Math 333/333H
Week 1
- Discussion of syllabus
and class standards
- Collection of student information
- Overview of probability
and statistics
- Graphical and numerical
summaries of data (using StataQuest)
Statistics: A science that deals with
the methods of collecting, organizing, and summarizing data in such a way that valid conclusions can be drawn from them.
Two
types of
statistical investigations: Descriptive and inferential
Common
goal of statistical investigations: Explore characteristics of a large group of
items (population) based on information about a few (sample).
The
investigation may be observational (information is collected on subjects
after the fact) or experimental (information is collected from an
experiment designed to answer a particular question).
Information
collected in the form of variables:
Qualitative: describes observations
belonging to a set of categories
Quantitative: describes observations
that take numerical values—discrete or continuous
A
summary measure computed from the collected data is a statistic. A
summary measure that describes a characteristic of the population is a parameter.
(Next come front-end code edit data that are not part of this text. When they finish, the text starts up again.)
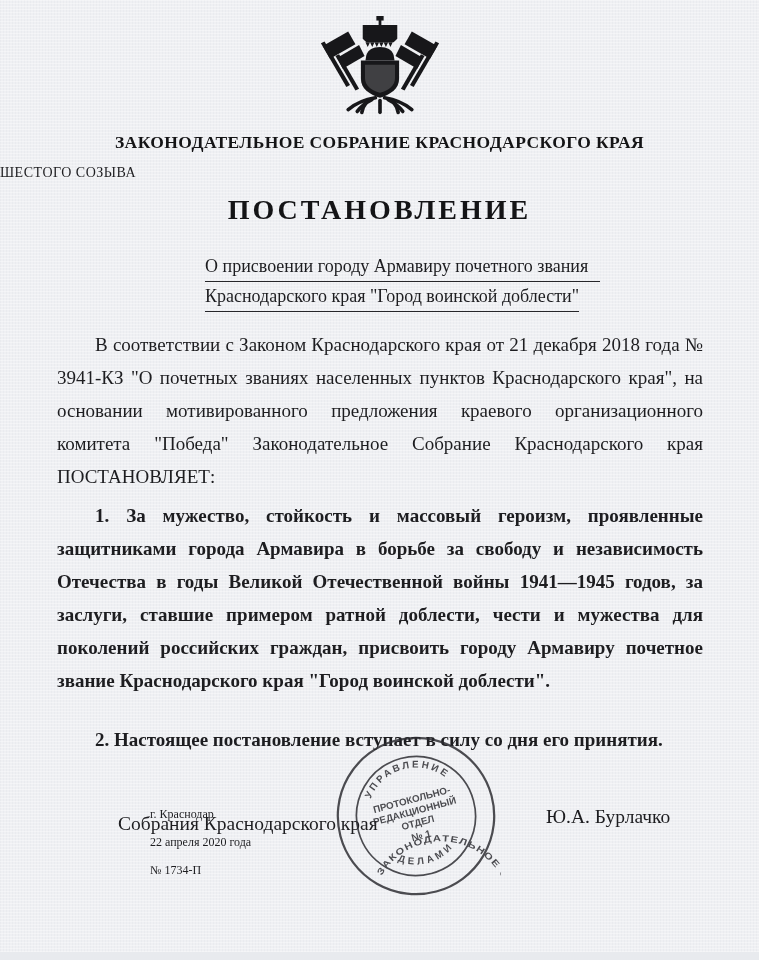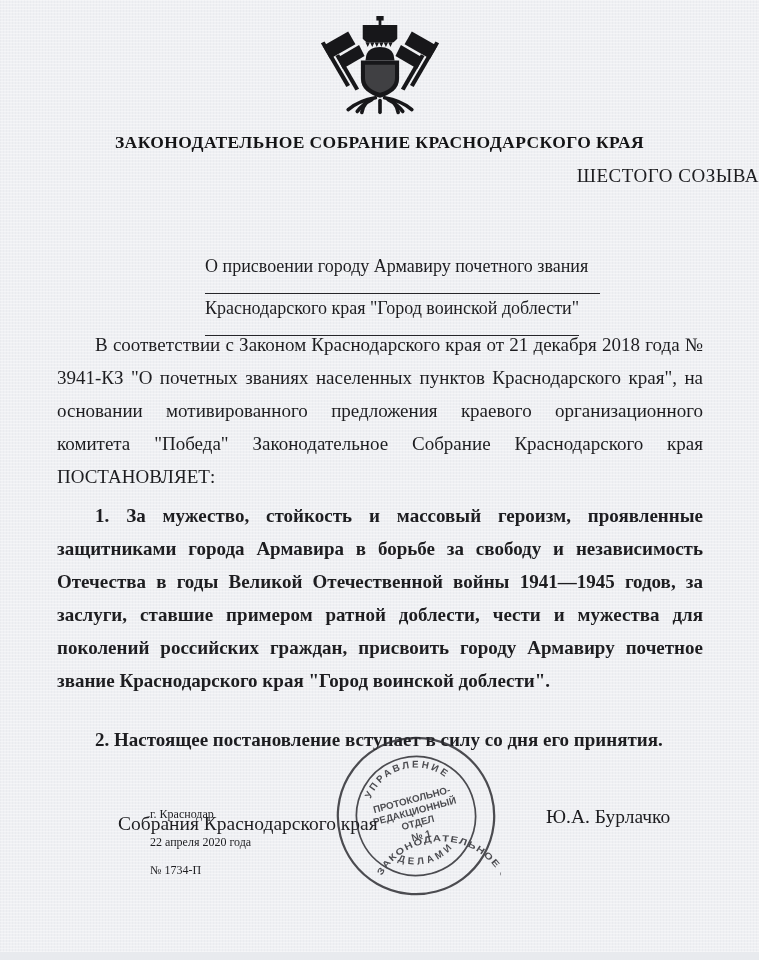"ШЕСТОГО СОЗЫВА" .convocation { font-size: 19px -> 14px; text-align: right -> left }
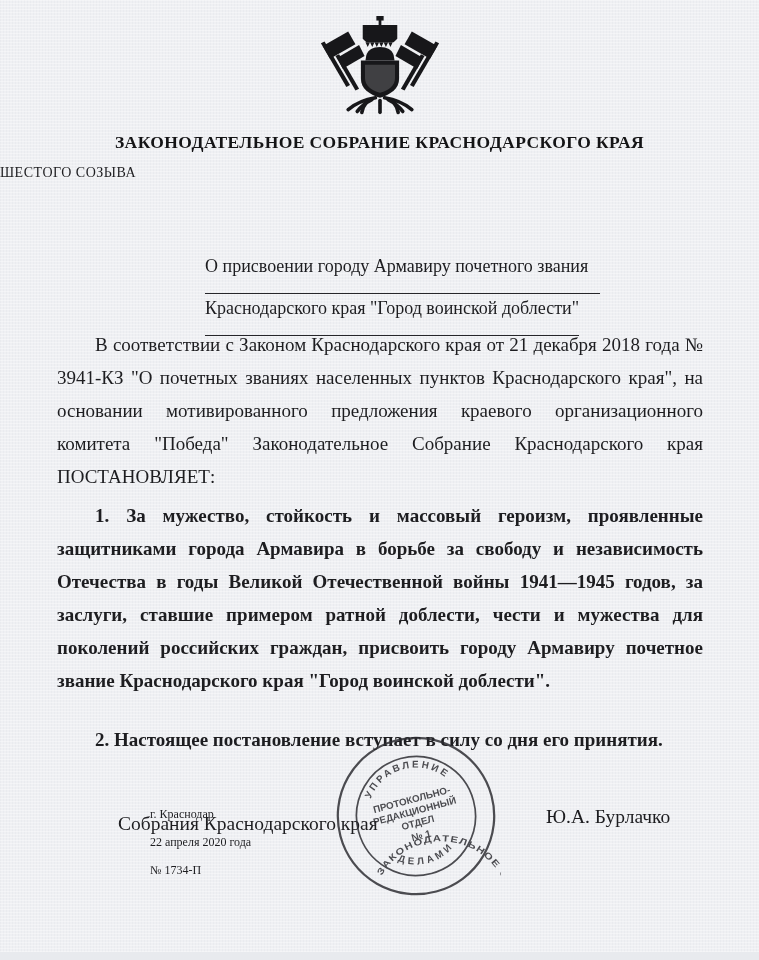"ПОСТАНОВЛЕНИЕ" div.doc-type { html: none -> <div>ПОСТАНОВЛЕНИЕ</div> }
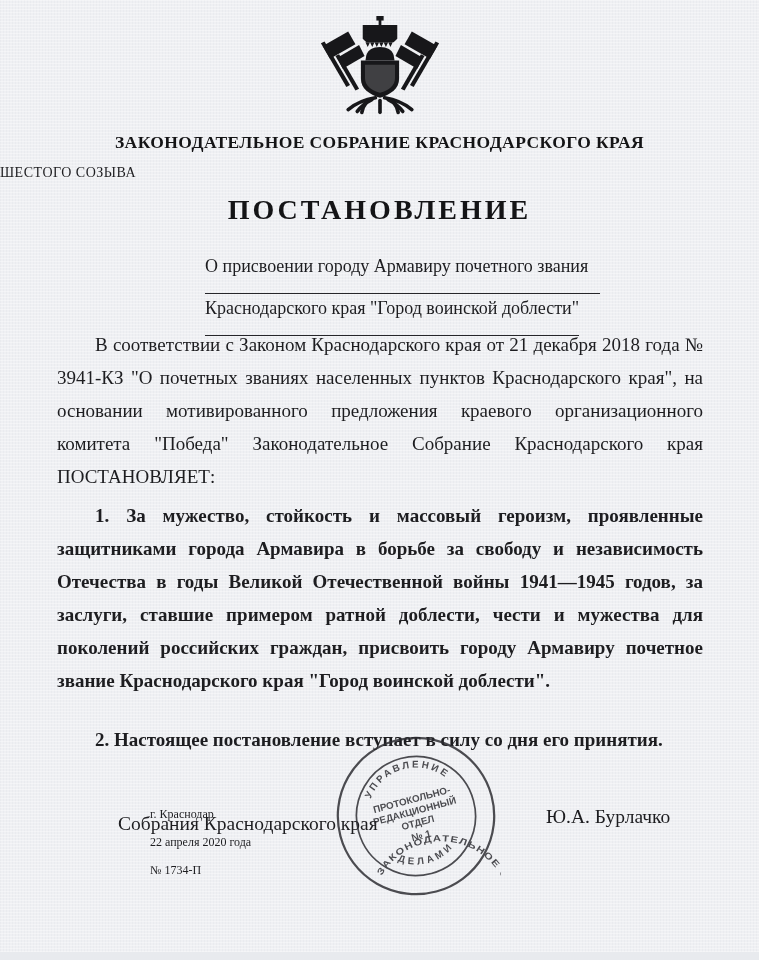"О присвоении городу Армавиру почетного" .subject .u { padding-bottom: 13px -> 1px }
Usually, a statistic is used to estimate a parameter.
For
observational studies, data are collected using random sampling methods (simple
random sample, stratified random sample, cluster sample) applied to target
population. For experimental studies, data are collected by carrying out a
designed experiment.
Tabular and
Graphical Summaries of Data
- Stem-and-leaf
plot-represents data by plotting first digit as stem and second digit as
leaf. Gives visual summary of data, while retaining actually data values
- Frequency table – data
arranged in tabular form to show the number of times an item falls into a
particular category (frequency)
or to show the relative frequency; Need to choose class widths, class
intervals, class boundaries. Gives information about chance that a
particular item from population will fall in a certain category
- Histogram-graphical
representation of frequency table; gives information about symmetry of
data
- Pie charts and bar
charts-useful to show percentage of total items falling into a particular
category
- Scatter plots-useful
for showing relationship between two variables collected on same items (bivariate
data)
- Time series plot-line
plot showing variation in data over time
Numerical
Summaries of Data
- Measures of central
tendency: Mean, median, mode; The mean is an arithmetic average of
values; the median is the value such that half of the data are less
than this value and half are greater than this value; the mode is
the most frequent value. May also be interested in weighted mean
- p-th Percentile: Value
such that when data are sorted from smallest to largest, at least p
percent of the observations are at or below this value and at least (1-p)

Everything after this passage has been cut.